Marilyn venait ponctuellement à ses cinq séances par semaine à son cabinet, deux le matin et trois l’après-midi. Quand elle sortait du cabinet situé 93e Rue Est, c’était une sorte de rituel d’exorcisme : à peine poussée la porte de la rue, Marilyn s’arrêtait, portait la main à sa bouche et toussait jusqu’à se faire mal. Puis elle levait les yeux sur la rue, comme si elle avait rejeté loin en elle – ou au contraire au-dehors – les émotions que l’analyse avait mises au jour. Marilyn devint une adepte passionnée de la psychanalyse. Un jour, lors d’une conférence de presse, on lui demanda ce qu’elle cherchait dans son analyse. Elle répondit : « Je n’en parlerai pas, sauf pour dire que je crois en l’interprétation freudienne. J’espère pouvoir un jour faire un rapport éclairant sur les merveilles que les psychiatres peuvent réaliser pour vous. »
Selon un scénario qui allait se répéter, Hohenberg devint dès la fin de l’année plus qu’une thérapeute : elle réglait un litige entre sa patiente et son coiffeur, lui interdisait certaines fréquentations, la conseillait sur ses rôles. Les matins où elle n’allait pas chez sa psychanalyste, Marilyn se rendait à l’atelier de Strasberg, aux Malin Studios, et le soir, elle rejoignait son professeur pour des cours privés chez lui, 86e Rue Ouest. Auteur de ce qu’il appelait modestement la Méthode, Strasberg voulait faire apparaître ce qui avait été laissé de côté, ce qu’elle avait refoulé dans son passé. Libérer toutes les énergies enfouies au cours des années. C'était son jargon. Marilyn fut séduite par ce discours sur la nature humaine inconnue. Lee Strasberg et Margaret Hohenberg décidèrent de s’unir pour convertir un sombre fond dépressif en capacité de soutenir des relations amicales et professionnelles viables. Selon eux, son obsession de plaire à tous isolait en fait Marilyn et l’empêchait de travailler un vocabulaire technique pour renouveler son art. « J’ai eu des professeurs, dira-t-elle après cette double expérience, des gens que je pouvais admirer, mais personne à qui je pouvais ressembler. Je me suis toujours sentie une non-personne et ma seule manière d’être quelqu’un a été probablement d’être quelqu’un d’autre. C'est pour ça que j’ai voulu jouer et être actrice. »

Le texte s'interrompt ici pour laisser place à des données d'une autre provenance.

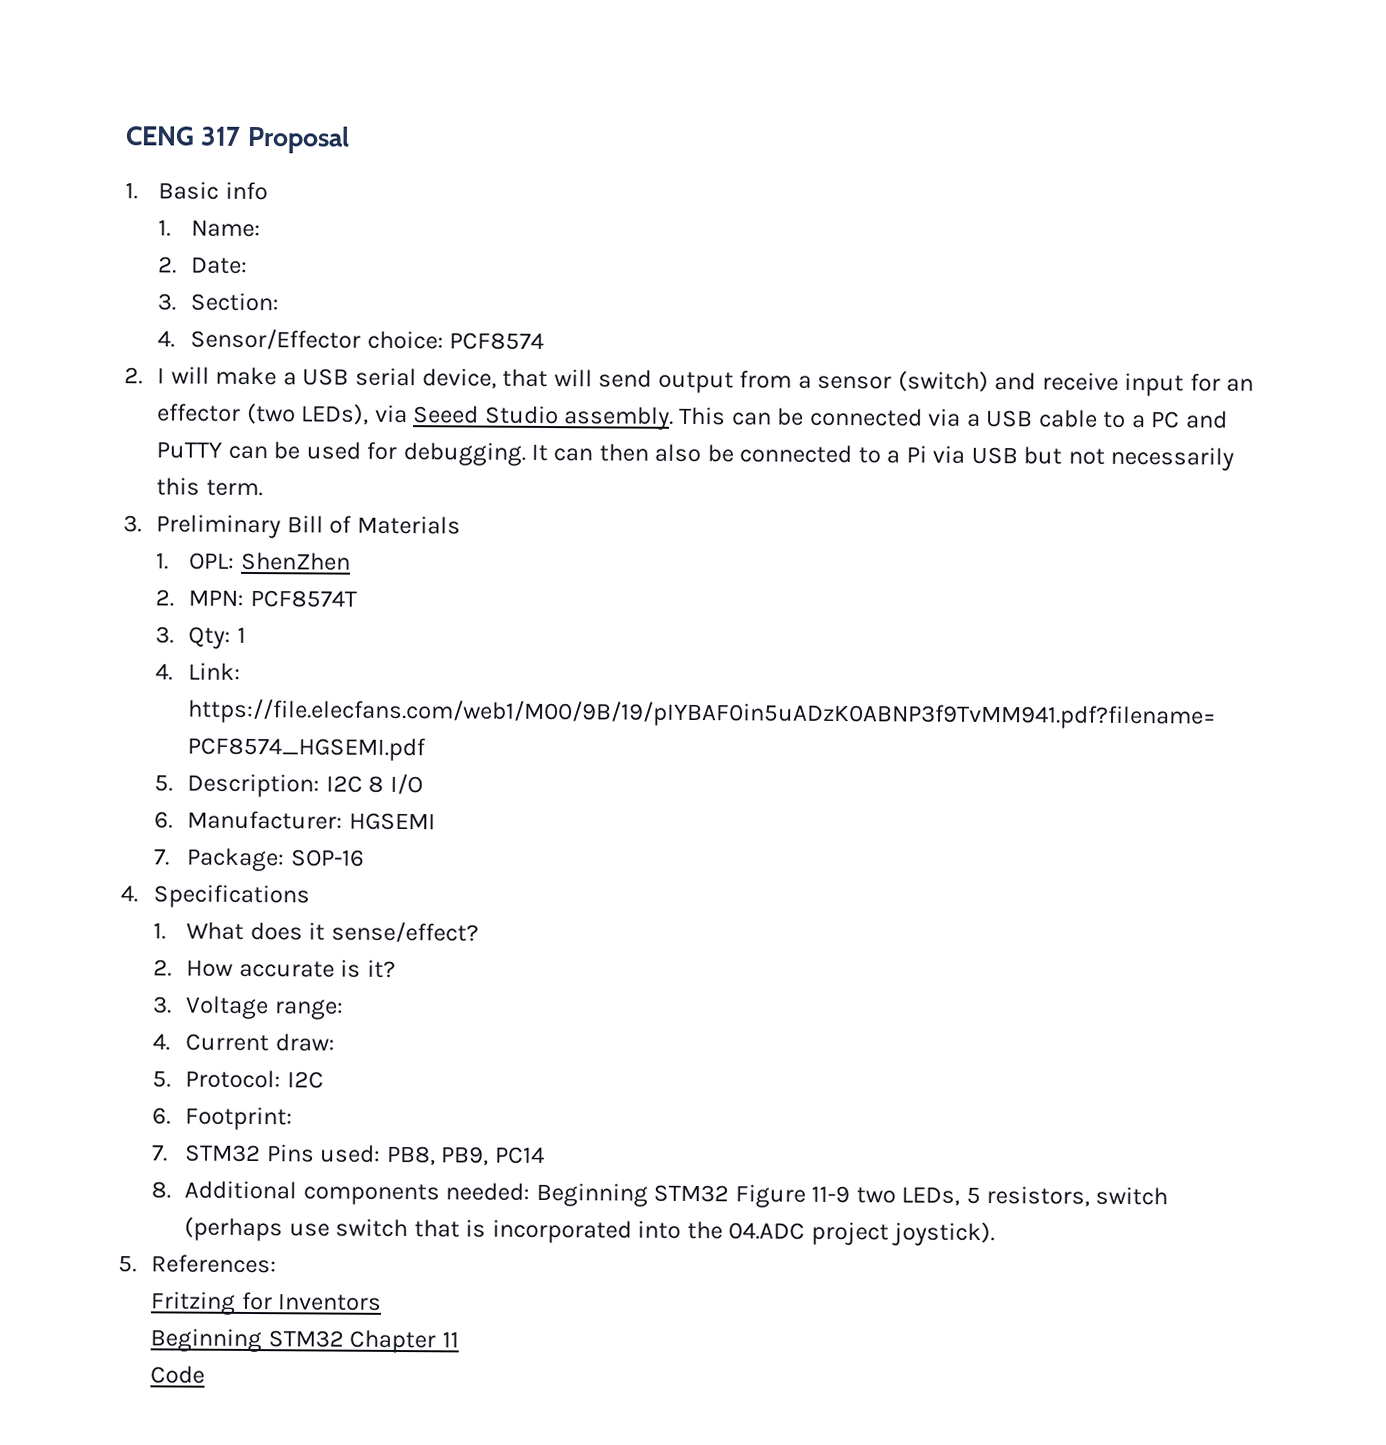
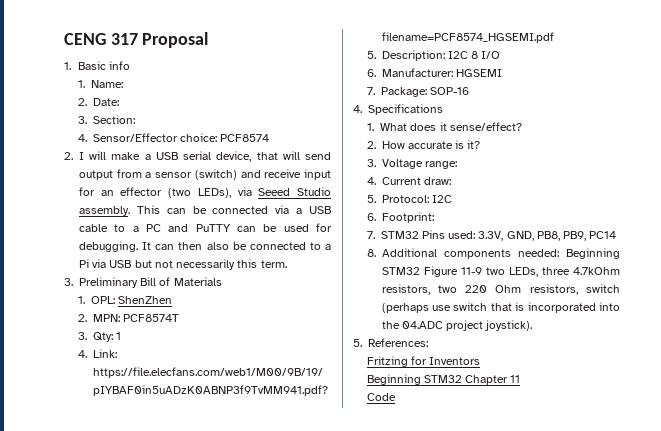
(382, 1153) none -> [478,231,534,241] 3.3V, GND,
[965,1186,981,1204] 5 -> [541,267,620,275] [381,284,522,295] three 4.7kOhm resistors, two 220 Ohm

« J’essaie de devenir une artiste, avait-elle dit lors de l’une des premières séances, avec Hohenberg, j’essaie d’être vraie, mais souvent des fenêtres s’ouvrent malgré moi sur mon vide. J’ai peur de devenir folle. J’essaie de faire sortir les parties vraies de moi-même, mais c’est trop difficile. Parfois, je pense que tout ce que je dois faire, c’est être vraie. Mais ça ne vient pas comme ça et je me dis que je suis une faussaire, quelqu’un qui sonne faux. Je désire faire de mon mieux depuis la seconde où la caméra se met en mouvement jusqu’à celle où elle s’arrête. A ce moment-là, je veux être parfaite. Lee dit toujours que je dois partir de moi-même. Je lui réponds : moi-même ? Qu’est-ce que c’est moi-même ? Qui ? Je ne suis pas si importante. Qui croit-il que je suis : Marilyn Monroe?»

Un jour, début février 1956, Marilyn arriva chez sa psychanalyste avec une grande enveloppe contenant des photos qu’avait faites Milton Greene. On les publia ensuite avec pour titre « La séance noire ». Elle posait en dessous noirs et bas résilles, ivre, les yeux mi-clos, la bouche dessinant un sourire triste. Les photos composaient un ensemble de tests pour le film en préparation sous la direction de Josuah Logan, Bus Stop. Elles étaient dures, noires. Marilyn y semblait défaite, fatiguée de sexe, usée par un manque venu de loin, qu’aucun corps n’apaiserait. Ni sûrement aucun mot. « Vous voulez regarder mes planches-contacts ? » demanda-t-elle à Hohenberg. La grosse dame grise les lui tendit sans rien dire après les avoir parcourues d’un regard effaré.